_EXERCISE INSTRUCTIONS_. Which lines below include the string "rgba"? Please show each one.

_Web document revisions_.
BEGIN
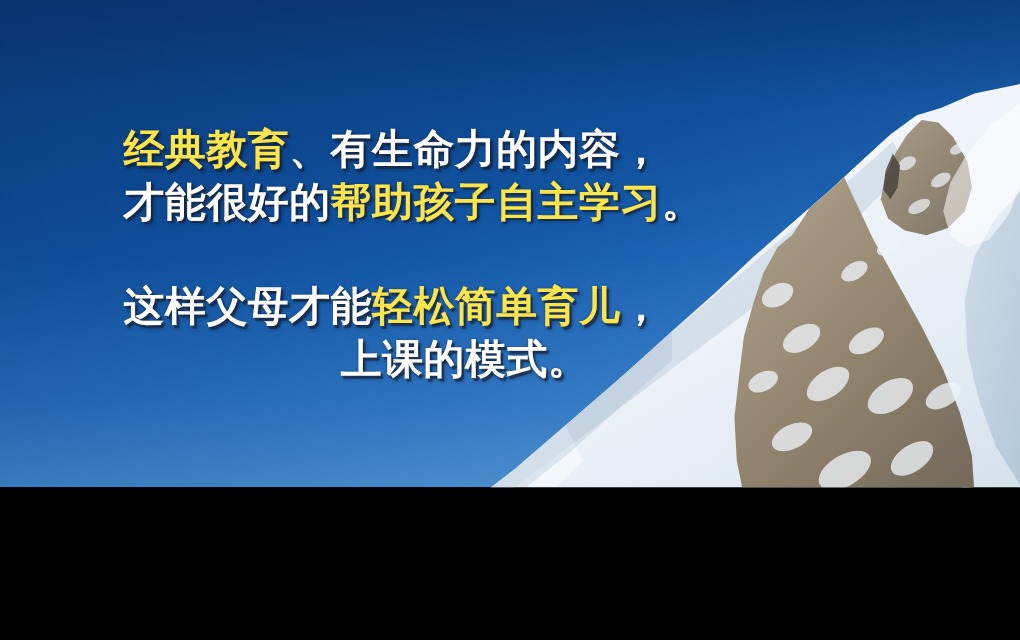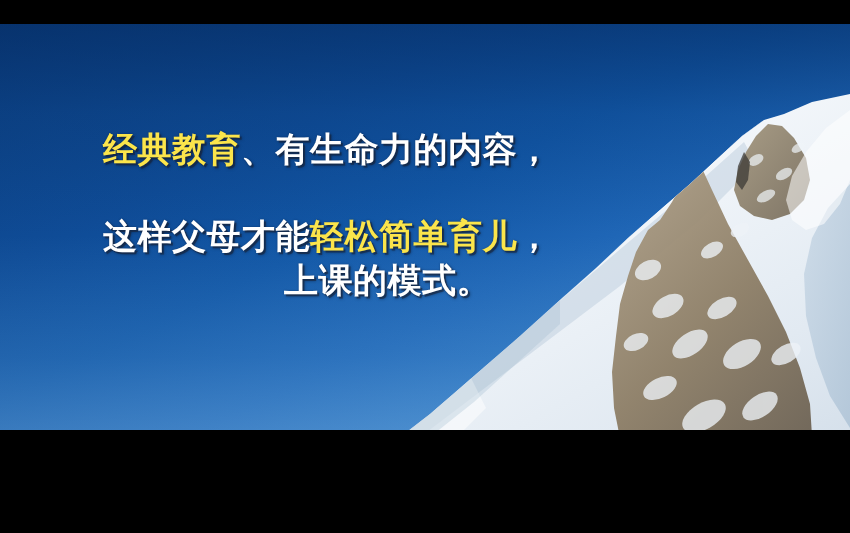--- a/index.html
+++ b/index.html
@@ -76,21 +76,21 @@
     color: #fbe54b;
     text-shadow:
        2px 2px 0 rgba(25,35,55,0.55),
        2px 2px 3px rgba(10,20,40,0.50),
        0 0 2px rgba(20,40,70,0.45);
   }
 </style>
 </head>
 <body>
 
-<div id="stage" style="width: 850px; height: 406px; margin-top: 24px;">
+<div id="stage" style="width: 850px; height: 406px;">
 
   <div class="sky"></div>
   <div class="sky-tint"></div>
 
   <div class="mountain-wrap">
     <svg class="mountain-svg" viewBox="0 0 850 533" preserveAspectRatio="none">
       <defs>
         <linearGradient id="snowMain" x1="0.15" y1="0.1" x2="0.85" y2="1">
           <stop offset="0%" stop-color="#ffffff"></stop>
           <stop offset="35%" stop-color="#f2f6fa"></stop>
@@ -218,20 +218,21 @@
         <path d="M196,533 L292,484 L386,424 L474,352 L560,276
                  L560,300 L474,378 L386,448 L292,506 L230,533 Z" fill="#9fb8cd" opacity="0.30"></path>
       </g>
     </svg>
   </div>
 
   <div class="text-block">
 
     <div class="para">
       <div class="line"><span class="hl">经典教育</span><span>、有生命力的内容，</span></div>
+      <div class="line"><span>才能很好的</span><span class="hl">帮助孩子自主学习</span><span>。</span></div>
     </div>
 
     <div class="para second">
       <div class="line"><span>这样父母才能</span><span class="hl">轻松简单育儿</span><span>，</span></div>
       <div class="line indent"><span>上课的模式。</span></div>
     </div>
 
   </div>
 
 </div>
END
_SOLUTION TO THIS TASK_.
        2px 2px 0 rgba(25,35,55,0.55),
        2px 2px 3px rgba(10,20,40,0.50),
        0 0 2px rgba(20,40,70,0.45);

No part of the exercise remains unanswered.